▸ MATERIAL FOR THE TASK

- - - - - - -

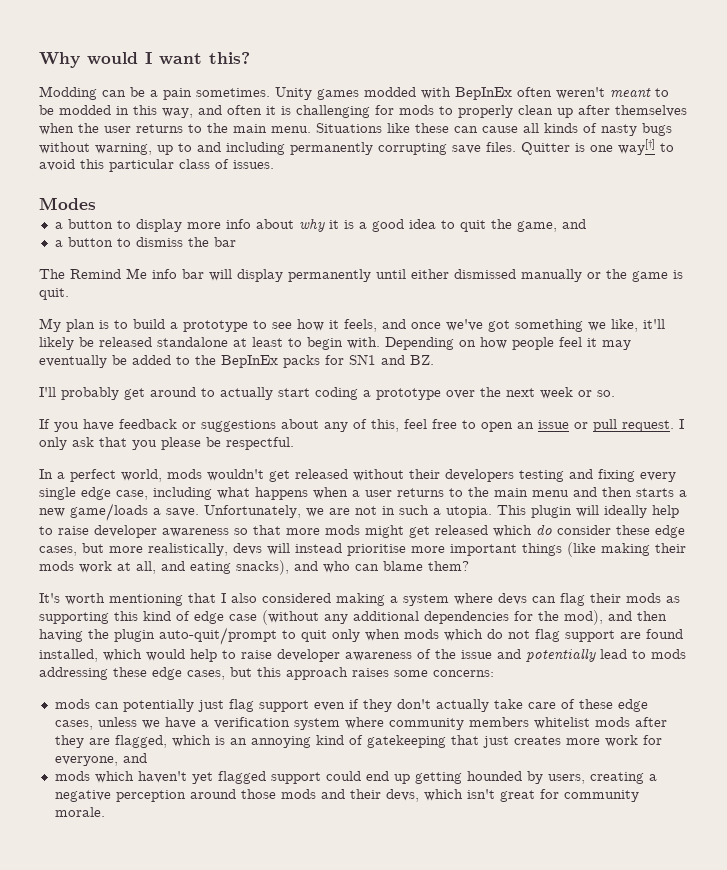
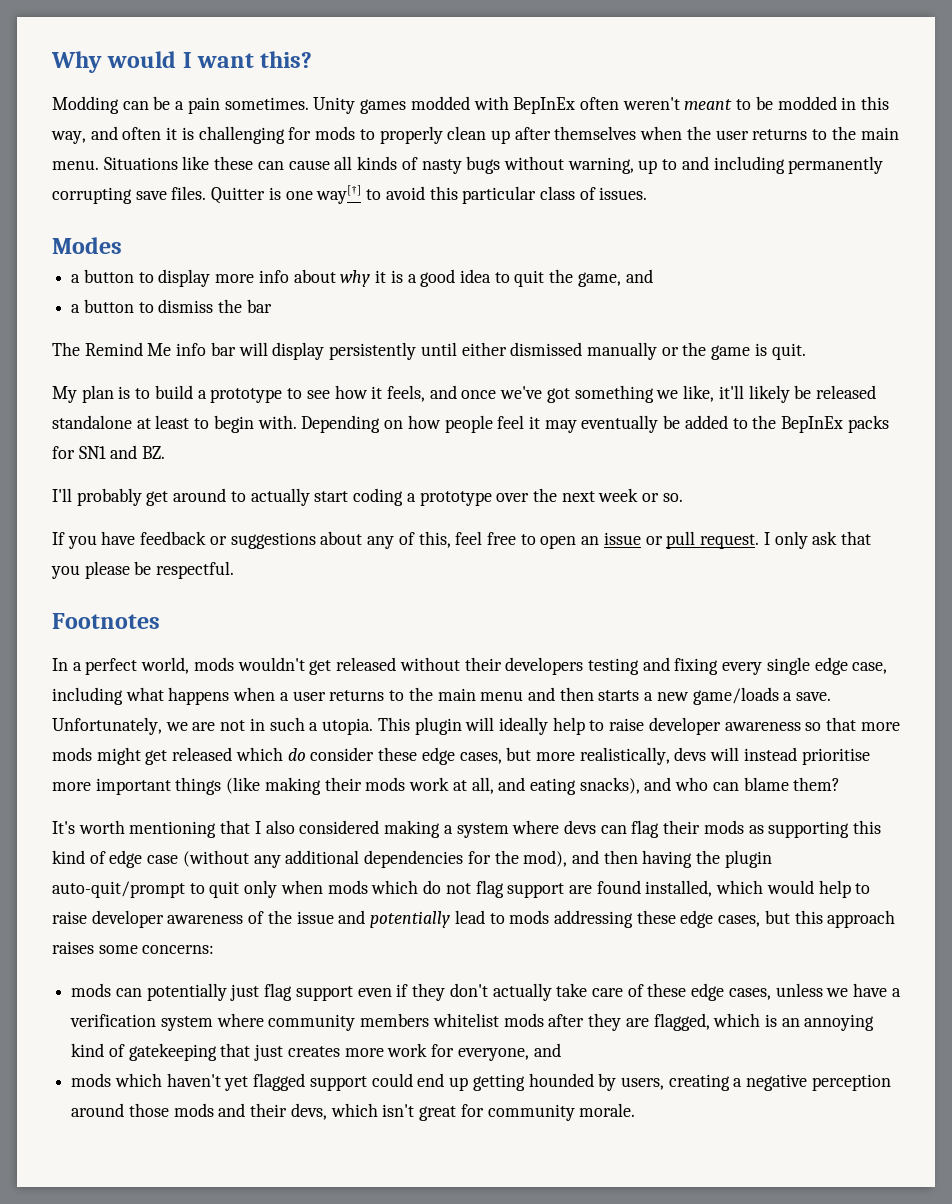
- The Remind Me info bar will display permanently until either dismissed manually or the game is quit.
+ The Remind Me info bar will display persistently until either dismissed manually or the game is quit.
+ Footnotes

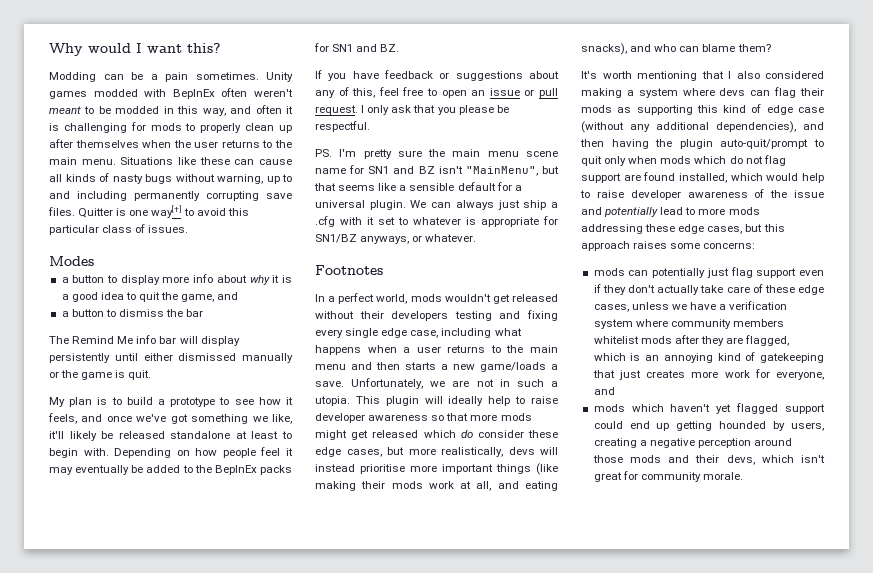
- I'll probably get around to actually start coding a prototype over the next week or so.
+ PS. I'm pretty sure the main menu scene name for SN1 and BZ isn't "MainMenu", but that seems like a sensible default for a universal plugin. We can always just ship a .cfg with it set to whatever is appropriate for SN1/BZ anyways, or whatever.
- It's worth mentioning that I also considered making a system where devs can flag their mods as supporting this kind of edge case (without any additional dependencies for the mod), and then having the plugin auto-quit/prompt to quit only when mods which do not flag support are found installed, which would help to raise developer awareness of the issue and potentially lead to mods addressing these edge cases, but this approach raises some concerns:
+ It's worth mentioning that I also considered making a system where devs can flag their mods as supporting this kind of edge case (without any additional dependencies), and then having the plugin auto-quit/prompt to quit only when mods which do not flag support are found installed, which would help to raise developer awareness of the issue and potentially lead to more mods addressing these edge cases, but this approach raises some concerns:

- - - - - - -

▸ WORK REQUIRED
What you return must match the material above exactly, apart from its pictures.

▸ RESULT OF THE EXERCISE
- The Remind Me info bar will display permanently until either dismissed manually or the game is quit.
+ The Remind Me info bar will display persistently until either dismissed manually or the game is quit.
+ Footnotes

- I'll probably get around to actually start coding a prototype over the next week or so.
+ PS. I'm pretty sure the main menu scene name for SN1 and BZ isn't "MainMenu", but that seems like a sensible default for a universal plugin. We can always just ship a .cfg with it set to whatever is appropriate for SN1/BZ anyways, or whatever.
- It's worth mentioning that I also considered making a system where devs can flag their mods as supporting this kind of edge case (without any additional dependencies for the mod), and then having the plugin auto-quit/prompt to quit only when mods which do not flag support are found installed, which would help to raise developer awareness of the issue and potentially lead to mods addressing these edge cases, but this approach raises some concerns:
+ It's worth mentioning that I also considered making a system where devs can flag their mods as supporting this kind of edge case (without any additional dependencies), and then having the plugin auto-quit/prompt to quit only when mods which do not flag support are found installed, which would help to raise developer awareness of the issue and potentially lead to more mods addressing these edge cases, but this approach raises some concerns:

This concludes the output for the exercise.